Dos escándalos de corrupción han sacudido el mundo de los negocios internacionales los últimos días: 

El primero, que el expresidente del consejo de administración de Volkswagen AG, Martin Winkertorn, ha sido acusado de fraude y otros delitos conexos por la fiscalía de la ciudad de Braunschwig, en Alemania. Los cargos están relacionados con el extenso juicio mediático y legal originado por la tecnología a gran escala que utilizó la compañía automotriz para eludir la legislación ambiental de emisiones en sus automóviles. Es especialmente indignante que se haya hecho un esfuerzo millonario, de investigación y desarrollo, para crear tecnología que permitiera simular un desempeño ecológico de los motores en lugar de utilizarla para reducir su impacto ambiental de verdad. Se espera que este año vayan a juicio, además del ejecutivo mencionado, docenas de ingenieros de la compañía; los costos económicos que ha tenido este problema para Volkswagen AG, que ya superan los treinta mil millones de dólares, están lejos de terminar. 

El segundo concierne a Barclays PLC, la empresa de servicios financieros y holding inglesa que opera a nivel mundial con 55 billones de euros de capital y 140 mil empleados. Específicamente, a las acusaciones contra cuatro de sus exdirectivos (John Varley, exdirector general, Tom Kalaris, extesorero, Roger Jenkins, exdirector para Medio Oriente y Richard Boath, exdirector para Europa, por haber sobornado a las autoridades de Catar en la crisis de 2008 con una suma cercana a los 322 millones de euros, para hacer movimientos ilegales en regreso de fondos de inversión. En esa época urgía liquidez, aparentemente. A diferencia de lo que pasa en el caso de Volkswagen, aquí la indignación se extiende a la parte procesal. El despacho gubernamental especializado de Reino Unido para estos asuntos, Serious Fraud Office, no ha sido eficaz para armar el caso y el año pasado retiró los cargos contra el banco de Barclays PLC, Barclays Bank PLC, como persona moral. La oficina de ética financiera, Financial Conduct Authority, tuvo que dar un paso adelante para que el asunto no muera por ineptitud o mero cansancio. Las críticas de la opinión pública europea contra la Serious Fraud Office apuntan a escalar el tema del combate a la corrupción en los negocios.
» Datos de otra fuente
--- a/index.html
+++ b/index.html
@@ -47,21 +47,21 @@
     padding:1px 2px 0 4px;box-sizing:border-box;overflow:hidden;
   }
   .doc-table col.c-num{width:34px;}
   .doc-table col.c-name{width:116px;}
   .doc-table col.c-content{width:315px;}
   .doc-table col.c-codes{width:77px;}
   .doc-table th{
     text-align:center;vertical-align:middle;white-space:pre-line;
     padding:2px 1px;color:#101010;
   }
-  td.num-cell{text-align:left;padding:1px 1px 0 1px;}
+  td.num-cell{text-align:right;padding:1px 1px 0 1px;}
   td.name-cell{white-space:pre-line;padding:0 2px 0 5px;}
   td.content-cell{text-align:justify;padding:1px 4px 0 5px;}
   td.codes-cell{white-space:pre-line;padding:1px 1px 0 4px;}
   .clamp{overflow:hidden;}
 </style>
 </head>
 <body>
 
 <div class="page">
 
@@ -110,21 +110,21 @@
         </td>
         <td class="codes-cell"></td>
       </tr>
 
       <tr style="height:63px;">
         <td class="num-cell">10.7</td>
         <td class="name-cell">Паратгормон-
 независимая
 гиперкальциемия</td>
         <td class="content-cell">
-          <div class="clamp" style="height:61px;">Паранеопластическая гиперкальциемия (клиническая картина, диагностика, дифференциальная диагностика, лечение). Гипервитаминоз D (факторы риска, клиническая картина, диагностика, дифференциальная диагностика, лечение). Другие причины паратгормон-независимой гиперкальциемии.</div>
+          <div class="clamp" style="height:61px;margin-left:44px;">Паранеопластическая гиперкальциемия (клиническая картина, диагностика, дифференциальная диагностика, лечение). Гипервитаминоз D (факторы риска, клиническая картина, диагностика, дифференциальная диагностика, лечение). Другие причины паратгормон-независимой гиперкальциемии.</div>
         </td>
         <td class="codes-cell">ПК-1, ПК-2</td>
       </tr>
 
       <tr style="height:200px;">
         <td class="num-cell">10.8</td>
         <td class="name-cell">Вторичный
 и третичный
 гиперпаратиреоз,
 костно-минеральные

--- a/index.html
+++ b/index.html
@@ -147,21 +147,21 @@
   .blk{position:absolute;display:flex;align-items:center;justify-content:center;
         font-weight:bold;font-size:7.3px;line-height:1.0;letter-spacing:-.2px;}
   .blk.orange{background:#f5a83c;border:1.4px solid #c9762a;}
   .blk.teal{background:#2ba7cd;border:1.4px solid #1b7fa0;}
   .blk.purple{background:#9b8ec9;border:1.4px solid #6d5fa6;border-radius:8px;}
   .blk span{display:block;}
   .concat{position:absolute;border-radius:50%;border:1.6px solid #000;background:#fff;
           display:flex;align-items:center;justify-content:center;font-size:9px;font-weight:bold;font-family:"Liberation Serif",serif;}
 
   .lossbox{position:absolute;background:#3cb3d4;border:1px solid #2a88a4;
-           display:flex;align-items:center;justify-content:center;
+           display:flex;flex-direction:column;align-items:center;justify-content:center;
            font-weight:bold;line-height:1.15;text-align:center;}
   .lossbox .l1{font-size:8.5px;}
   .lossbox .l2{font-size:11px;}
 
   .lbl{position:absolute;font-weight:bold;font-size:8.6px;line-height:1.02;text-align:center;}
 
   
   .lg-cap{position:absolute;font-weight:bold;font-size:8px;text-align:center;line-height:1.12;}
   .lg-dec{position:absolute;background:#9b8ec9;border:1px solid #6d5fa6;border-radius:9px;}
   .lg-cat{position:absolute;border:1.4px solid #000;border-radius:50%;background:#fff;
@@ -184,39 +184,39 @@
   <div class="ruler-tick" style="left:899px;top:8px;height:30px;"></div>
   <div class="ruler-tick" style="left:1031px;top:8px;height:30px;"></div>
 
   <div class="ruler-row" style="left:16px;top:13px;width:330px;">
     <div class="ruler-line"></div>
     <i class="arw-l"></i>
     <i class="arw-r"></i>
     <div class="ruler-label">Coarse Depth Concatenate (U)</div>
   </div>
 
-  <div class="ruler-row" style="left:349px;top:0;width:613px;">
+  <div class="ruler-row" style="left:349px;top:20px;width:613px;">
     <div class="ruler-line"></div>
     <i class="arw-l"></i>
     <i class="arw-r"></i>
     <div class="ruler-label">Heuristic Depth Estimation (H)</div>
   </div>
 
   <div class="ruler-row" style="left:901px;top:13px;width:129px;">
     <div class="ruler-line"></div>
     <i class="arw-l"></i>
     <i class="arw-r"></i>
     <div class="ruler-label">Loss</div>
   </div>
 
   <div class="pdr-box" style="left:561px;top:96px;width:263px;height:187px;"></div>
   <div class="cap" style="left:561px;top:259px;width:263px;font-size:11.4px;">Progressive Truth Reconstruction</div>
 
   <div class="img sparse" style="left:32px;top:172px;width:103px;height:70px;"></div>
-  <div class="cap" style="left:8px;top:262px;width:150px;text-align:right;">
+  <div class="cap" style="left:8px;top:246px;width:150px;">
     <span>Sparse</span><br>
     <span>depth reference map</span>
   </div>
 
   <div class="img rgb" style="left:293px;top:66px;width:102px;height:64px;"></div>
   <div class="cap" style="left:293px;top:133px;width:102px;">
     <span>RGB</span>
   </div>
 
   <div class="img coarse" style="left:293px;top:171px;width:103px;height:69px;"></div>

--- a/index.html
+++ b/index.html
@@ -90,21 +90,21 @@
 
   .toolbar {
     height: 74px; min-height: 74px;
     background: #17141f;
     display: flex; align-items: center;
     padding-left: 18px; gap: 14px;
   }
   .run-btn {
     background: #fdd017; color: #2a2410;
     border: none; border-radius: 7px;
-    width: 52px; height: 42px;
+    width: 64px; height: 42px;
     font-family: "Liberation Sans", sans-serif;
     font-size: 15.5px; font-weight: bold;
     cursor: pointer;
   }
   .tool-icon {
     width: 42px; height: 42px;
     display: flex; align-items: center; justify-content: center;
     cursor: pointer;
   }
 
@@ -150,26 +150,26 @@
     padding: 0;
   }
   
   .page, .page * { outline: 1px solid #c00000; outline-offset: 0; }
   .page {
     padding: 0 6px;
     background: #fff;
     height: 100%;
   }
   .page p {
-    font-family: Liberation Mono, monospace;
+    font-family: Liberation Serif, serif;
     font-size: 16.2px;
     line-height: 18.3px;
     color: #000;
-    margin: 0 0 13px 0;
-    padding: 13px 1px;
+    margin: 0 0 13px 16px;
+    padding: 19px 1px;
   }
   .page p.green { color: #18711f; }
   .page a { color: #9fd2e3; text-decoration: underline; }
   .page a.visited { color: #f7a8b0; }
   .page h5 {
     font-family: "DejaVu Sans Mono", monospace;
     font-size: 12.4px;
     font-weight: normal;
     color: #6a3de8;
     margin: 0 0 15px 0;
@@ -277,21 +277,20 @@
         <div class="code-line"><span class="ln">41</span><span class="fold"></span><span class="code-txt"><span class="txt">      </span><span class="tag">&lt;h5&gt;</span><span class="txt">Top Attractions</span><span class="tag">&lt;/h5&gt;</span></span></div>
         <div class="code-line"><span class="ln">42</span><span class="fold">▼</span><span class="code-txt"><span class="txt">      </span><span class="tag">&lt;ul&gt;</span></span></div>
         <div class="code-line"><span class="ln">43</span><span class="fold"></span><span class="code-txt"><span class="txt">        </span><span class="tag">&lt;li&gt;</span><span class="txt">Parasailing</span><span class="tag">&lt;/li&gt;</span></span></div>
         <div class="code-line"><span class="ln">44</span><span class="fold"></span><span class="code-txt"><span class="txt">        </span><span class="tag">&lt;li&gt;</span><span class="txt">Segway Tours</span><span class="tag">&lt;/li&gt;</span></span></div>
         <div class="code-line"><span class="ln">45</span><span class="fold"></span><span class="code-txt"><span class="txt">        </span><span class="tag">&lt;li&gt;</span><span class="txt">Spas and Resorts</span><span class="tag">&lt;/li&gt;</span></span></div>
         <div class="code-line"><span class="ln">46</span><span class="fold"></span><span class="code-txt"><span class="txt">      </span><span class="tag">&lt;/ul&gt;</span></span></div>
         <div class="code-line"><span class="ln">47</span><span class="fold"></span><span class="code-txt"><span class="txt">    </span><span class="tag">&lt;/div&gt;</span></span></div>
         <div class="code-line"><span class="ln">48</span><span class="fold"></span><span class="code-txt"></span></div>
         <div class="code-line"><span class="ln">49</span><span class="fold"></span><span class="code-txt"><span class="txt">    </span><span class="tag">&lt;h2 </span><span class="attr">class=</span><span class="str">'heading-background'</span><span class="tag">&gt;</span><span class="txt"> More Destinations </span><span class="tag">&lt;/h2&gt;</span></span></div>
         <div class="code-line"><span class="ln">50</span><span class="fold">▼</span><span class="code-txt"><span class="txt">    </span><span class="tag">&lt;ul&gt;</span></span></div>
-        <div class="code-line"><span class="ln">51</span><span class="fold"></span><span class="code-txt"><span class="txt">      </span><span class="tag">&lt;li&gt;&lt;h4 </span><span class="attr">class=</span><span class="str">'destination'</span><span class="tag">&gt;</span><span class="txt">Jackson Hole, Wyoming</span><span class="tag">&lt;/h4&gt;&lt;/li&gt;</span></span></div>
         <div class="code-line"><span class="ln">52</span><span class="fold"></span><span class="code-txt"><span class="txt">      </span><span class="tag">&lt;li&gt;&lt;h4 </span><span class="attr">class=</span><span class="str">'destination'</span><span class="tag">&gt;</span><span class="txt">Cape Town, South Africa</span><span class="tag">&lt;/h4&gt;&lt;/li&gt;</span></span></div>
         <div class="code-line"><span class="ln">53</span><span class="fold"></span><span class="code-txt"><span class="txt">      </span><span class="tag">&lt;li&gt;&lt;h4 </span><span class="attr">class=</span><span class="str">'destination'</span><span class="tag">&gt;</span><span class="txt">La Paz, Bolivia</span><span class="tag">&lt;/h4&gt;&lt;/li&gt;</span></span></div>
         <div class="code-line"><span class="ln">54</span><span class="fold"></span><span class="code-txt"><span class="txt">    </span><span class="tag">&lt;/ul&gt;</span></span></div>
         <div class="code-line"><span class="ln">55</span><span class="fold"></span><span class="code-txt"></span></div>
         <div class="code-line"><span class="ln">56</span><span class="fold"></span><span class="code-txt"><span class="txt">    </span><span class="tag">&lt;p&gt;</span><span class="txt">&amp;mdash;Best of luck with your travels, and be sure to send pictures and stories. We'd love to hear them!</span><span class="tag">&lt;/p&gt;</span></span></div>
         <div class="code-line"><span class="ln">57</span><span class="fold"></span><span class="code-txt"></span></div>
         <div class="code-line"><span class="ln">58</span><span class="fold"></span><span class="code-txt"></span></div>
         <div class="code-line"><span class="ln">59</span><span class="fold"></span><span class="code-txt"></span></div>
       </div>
Los dos casos son interesantes porque revelan, entre otras cosas, los enormes prejuicios de los mexicanos hacia el problema de la corrupción, y la extraña convicción, presente en todos los productos culturales mexicanos, de que hay un elemento idiosincrático, muy mexicano, que alienta la resolución de problemas fuera del marco de la legalidad, es decir, que el mexicano tiene una natural tendencia para ser corrupto.

Los ejemplos de Volkswagen VG y Barclays PLC hablan de empresas emblemáticas de países que siempre están entre los mejor calificados por los índices anticorrupción. Ambos tienen una historia civilizatoria sanguinaria y muy baja tolerancia a los rasgos de ilegalidad que presentan los países que no pertenecen a Europa occidental. Son, por decirlo así, los alumnos modelo en materia de integridad.

Los fraudes revelados no restan mérito a los países mencionados, pero dejan ver que el simplismo con el que los países ricos juzgan a los pobres, por ejemplo, mientras negocian un tratado comercial, es injustificable. Sus propias empresas están ávidas de sobornar a cualquier autoridad fuera de sus fronteras que lo permita, si eso les repesenta un buen negocio. O al menos eso parece. Lo más importante es que si la corrupción no es un rasgo cultural, es un artificio legal y, por ende, sí es un problema de eficacia institucional y legislativa. Si las defensas al Estado de Derecho se relajan, no hay país ni bandera que pueda librarse de la corrupción; en la otra cara de la moneda, no es con llamados a la honestidad, sino con leyes e instituciones eficaces, como los países rescatarán su imagen y prácticas de negocios de la corrupción.